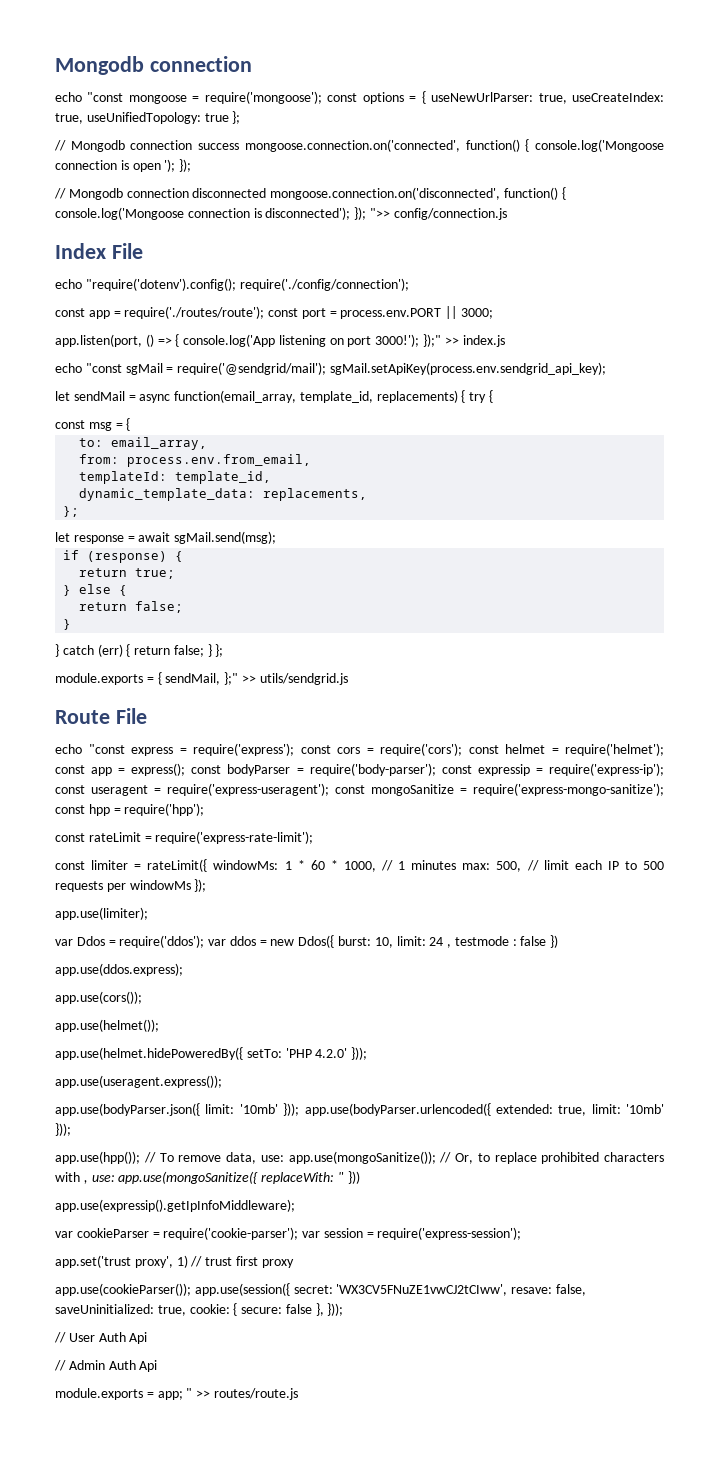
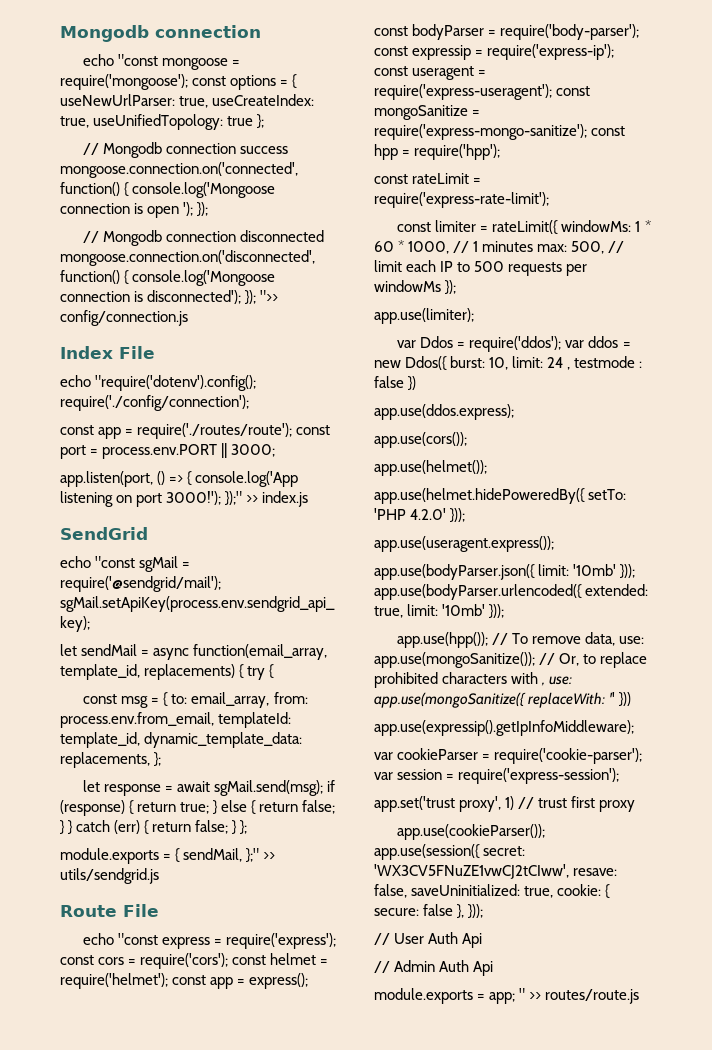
(505, 341) none -> [60,527,148,540] // SendGrid
(131, 424) // -> (169, 699) none
(208, 443) // -> (270, 700) none
(312, 460) // -> (214, 720) none
(272, 477) // -> (140, 740) none
(368, 494) // -> (150, 760) none
(277, 537) // -> (324, 788) none
(184, 556) // -> (135, 807) none
(176, 573) // -> (210, 808) none
[79,601,184,613] [63,619,72,630] // return false; // } // -> [259,800,336,814] [60,820,65,835] return false; }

==============================

◆ **REQUIREMENT**:
Retype the lines from the one containing "(208, 443) // -> (270, 700) none" through the last line of the records. Leave out everything else.

◆ **SOLUTION TO THIS PROBLEM**:
(208, 443) // -> (270, 700) none
(312, 460) // -> (214, 720) none
(272, 477) // -> (140, 740) none
(368, 494) // -> (150, 760) none
(277, 537) // -> (324, 788) none
(184, 556) // -> (135, 807) none
(176, 573) // -> (210, 808) none
[79,601,184,613] [63,619,72,630] // return false; // } // -> [259,800,336,814] [60,820,65,835] return false; }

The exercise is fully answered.